I mean, yes, of course he looked at me. We’re traveling together. He’s going to look at me.
But he looked at me like he was seeing me for the first time, and I am freaking the hell out.
Oliver Cumberland is no more supposed to look at me as though he recognizes that I’m a woman who is something more than Margot’s little sister than I’m supposed to spend the day driving him farther and farther from New York while trying to find any distraction from remembering how he looks when he’s sleeping practically naked.
And I’m wrong.
That’s the answer.
I’m completely wrong about how he was looking at me and—
And I want Bea.
I want my best friend.
Since Oliver slept all day, we made good time, but we started late, so darkness is falling outside.

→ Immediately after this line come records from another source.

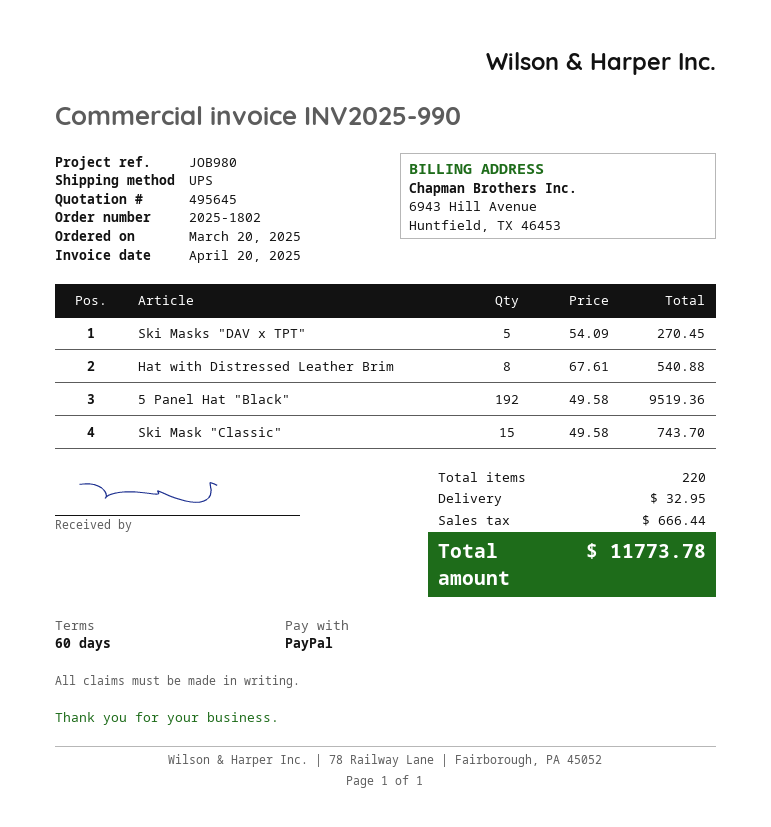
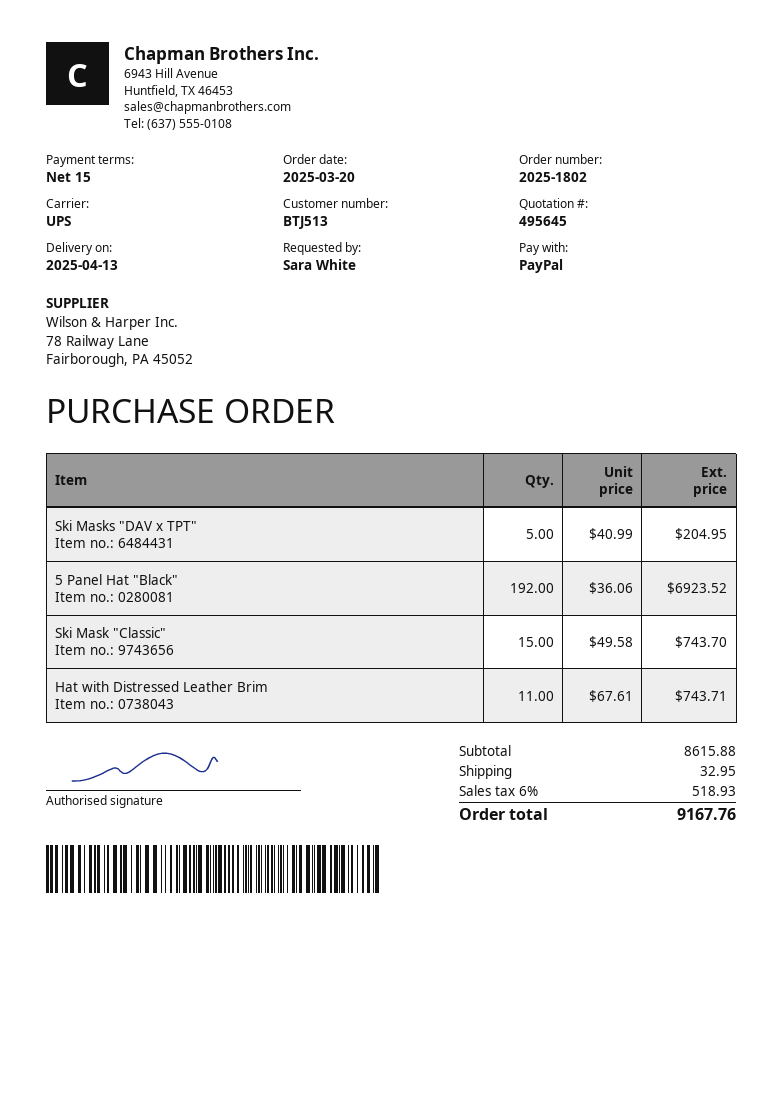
payment terms: 60 days -> 15 days
Ski Masks "DAV x TPT": 5 x 54.09 = 270.45 -> 5 x 40.99 = 204.95
Hat with Distressed Leather Brim: 8 x 67.61 = 540.88 -> 11 x 67.61 = 743.71
5 Panel Hat "Black": 192 x 49.58 = 9519.36 -> 192 x 36.06 = 6923.52
tax: 666.44 -> 518.93
total: 11773.78 -> 9167.76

If Simon has his kids today, I likely won’t be interrupting private time if I call now because the boys will be up for another hour.
At least.
Teenagers keep late hours.
If he doesn’t have the twins and Bea and Simon are busy, she won’t answer.
Probably.
Maybe.
I pace the very small pace-able area in the tiny house.
I could go outside. I should go outside. Get fresh air. Stretch my legs.
But Bea would murder me if I was attacked by wild dogs or dragged off by some chainsaw murderer lurking in the shadows.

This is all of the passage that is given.